The `engineer_hsi_features` function **must match** the feature engineering used in your HSI training script. This is the same logic you used before (kept intact).

In [None]:
import numpy as np
import pandas as pd
import xgboost as xgb

# Load context model
hsi_model = xgb.XGBClassifier()
hsi_model.load_model(str(HSI_MODEL_PATH))

feature_names = pd.read_csv(FEATURE_NAMES_PATH)
# accept either column name 'feature' or first column
if "feature" in feature_names.columns:
    feature_list = feature_names["feature"].tolist()
else:
    feature_list = feature_names.iloc[:, 0].tolist()

species_mapping = pd.read_csv(SPECIES_MAPPING_PATH)
species_to_idx = dict(zip(species_mapping["species"], species_mapping["idx"]))
idx_to_species = dict(zip(species_mapping["idx"], species_mapping["species"]))

print("HSI features:", len(feature_list))
print("Species mapping:", len(species_to_idx))

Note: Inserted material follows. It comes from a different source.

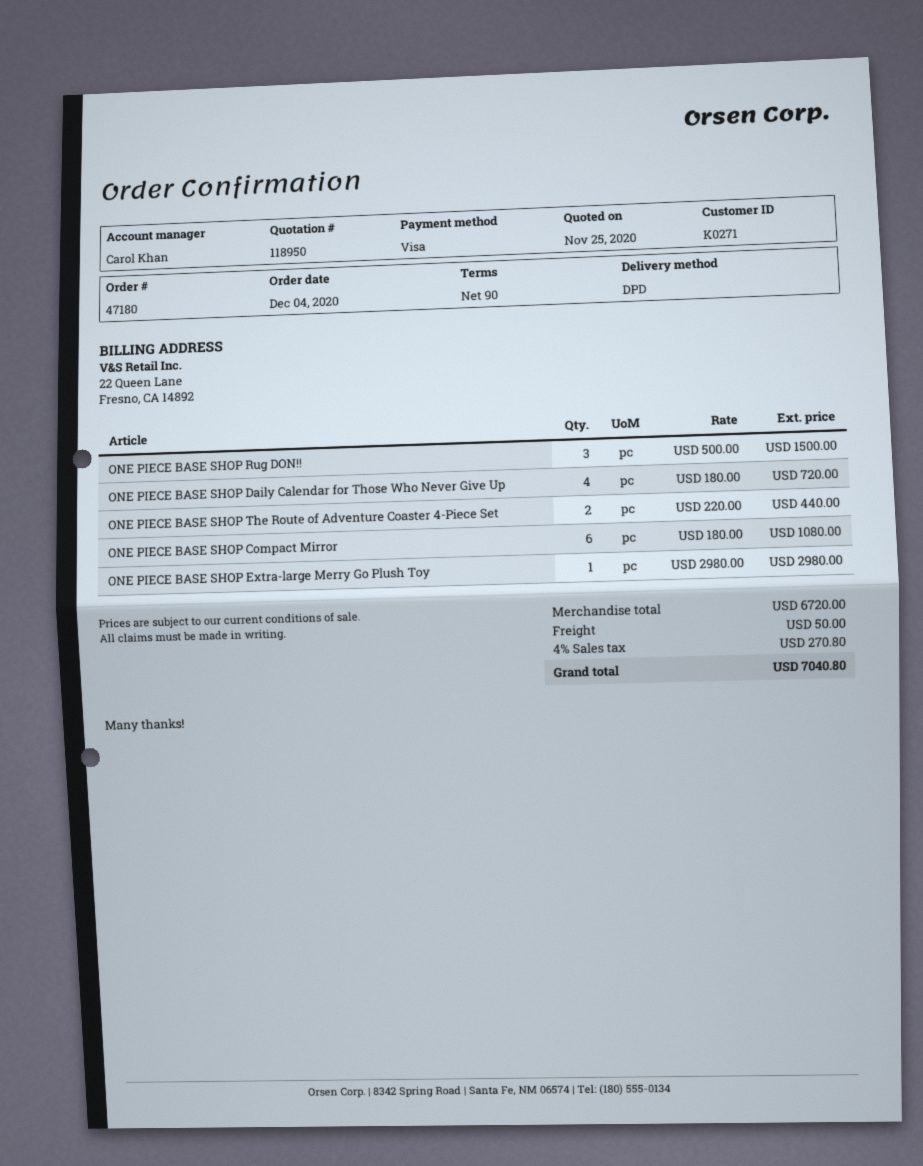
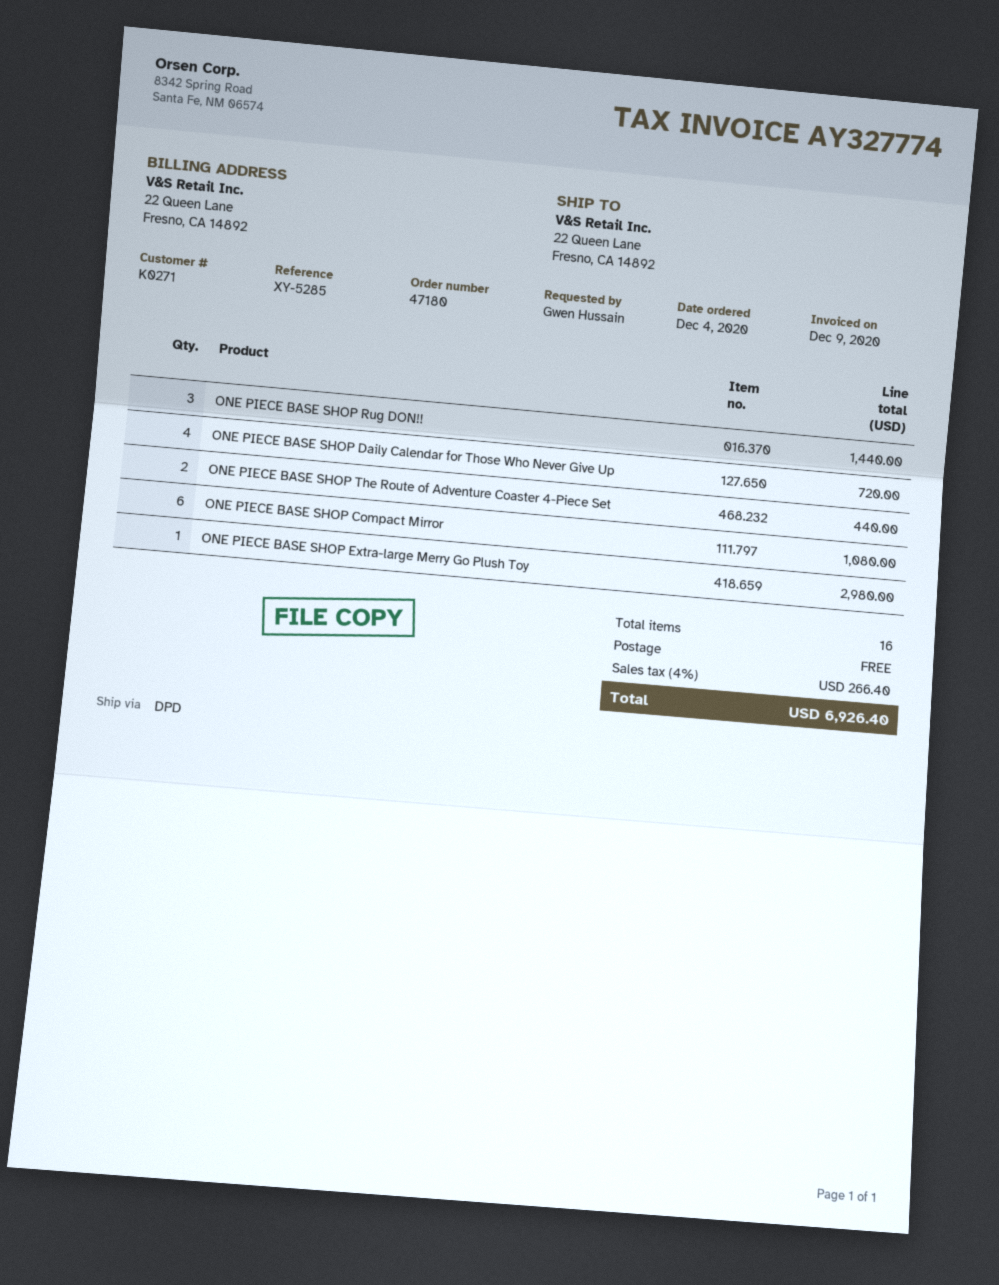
ONE PIECE BASE SHOP Rug DON!!: 3 for 1500.00 -> 3 for 1440.00
shipping: 50.00 -> 0.00
tax: 4% = 270.80 -> 4% = 266.40
total: 7040.80 -> 6926.40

# -------- Feature engineering (must match training) --------
def engineer_hsi_features(df: pd.DataFrame) -> pd.DataFrame:
    df = df.copy()

    # Spatial bins (lat_bin / lon_bin)
    lat = pd.to_numeric(df["final_latitude"], errors="coerce")
    lon = pd.to_numeric(df["final_longitude"], errors="coerce")
    df["lat_bin"] = np.round(lat * SCALE).astype("Int64")
    df["lon_bin"] = np.round(lon * SCALE).astype("Int64")

    # Temporal features
    df["hour_sin"] = np.sin(2 * np.pi * df["hour_local"] / 24)
    df["hour_cos"] = np.cos(2 * np.pi * df["hour_local"] / 24)
    df["week_of_year"] = pd.to_datetime(df["obs_dt_utc"], unit="ms").dt.isocalendar().week
    df["week_sin"] = np.sin(2 * np.pi * df["week_of_year"] / 52)
    df["week_cos"] = np.cos(2 * np.pi * df["week_of_year"] / 52)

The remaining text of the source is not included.